(Edit difference data)

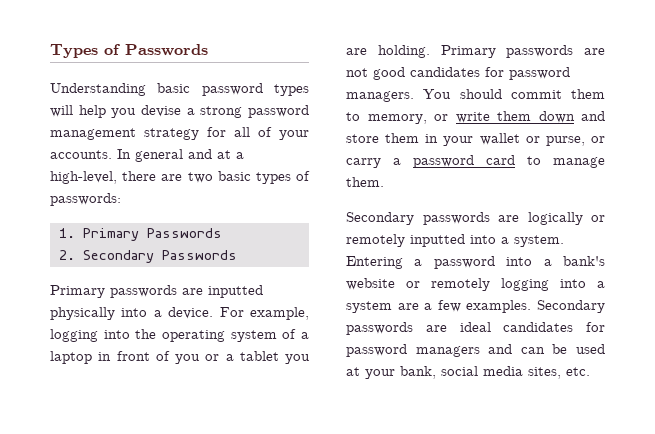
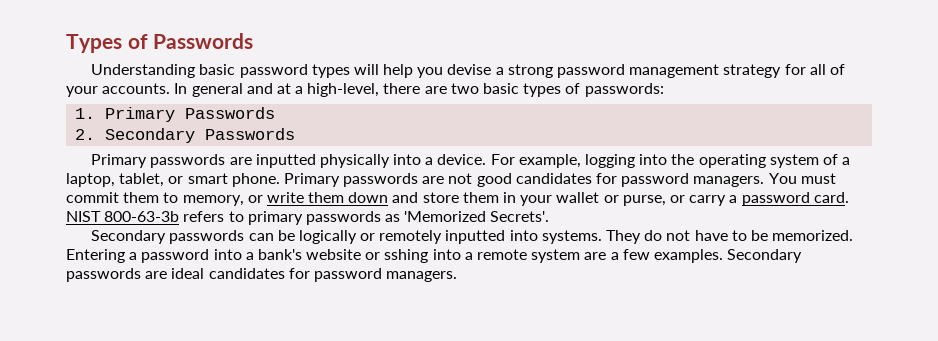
- For example, logging into the operating system of a laptop in front of you or a tablet you are holding.
+ For example, logging into the operating system of a laptop, tablet, or smart phone.
- You should commit them to memory, or write them down and store them in your wallet or purse, or carry a password card to manage them.
- Secondary passwords are logically or remotely inputted into a system.
+ You must commit them to memory, or write them down and store them in your wallet or purse, or carry a password card. NIST 800-63-3b refers to primary passwords as 'Memorized Secrets'.
+ Secondary passwords can be logically or remotely inputted into systems. They do not have to be memorized.
- Entering a password into a bank's website or remotely logging into a system are a few examples.
+ Entering a password into a bank's website or sshing into a remote system are a few examples.
- Secondary passwords are ideal candidates for password managers and can be used at your bank, social media sites, etc.
+ Secondary passwords are ideal candidates for password managers.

• [WHAT TO WORK ON]: Provide the lines again, unchanged, from where the data above begins through the line containing "- You should", both ends included, omitting pictures and adding nothing.

• [WRITTEN ANSWER]:
- For example, logging into the operating system of a laptop in front of you or a tablet you are holding.
+ For example, logging into the operating system of a laptop, tablet, or smart phone.
- You should commit them to memory, or write them down and store them in your wallet or purse, or carry a password card to manage them.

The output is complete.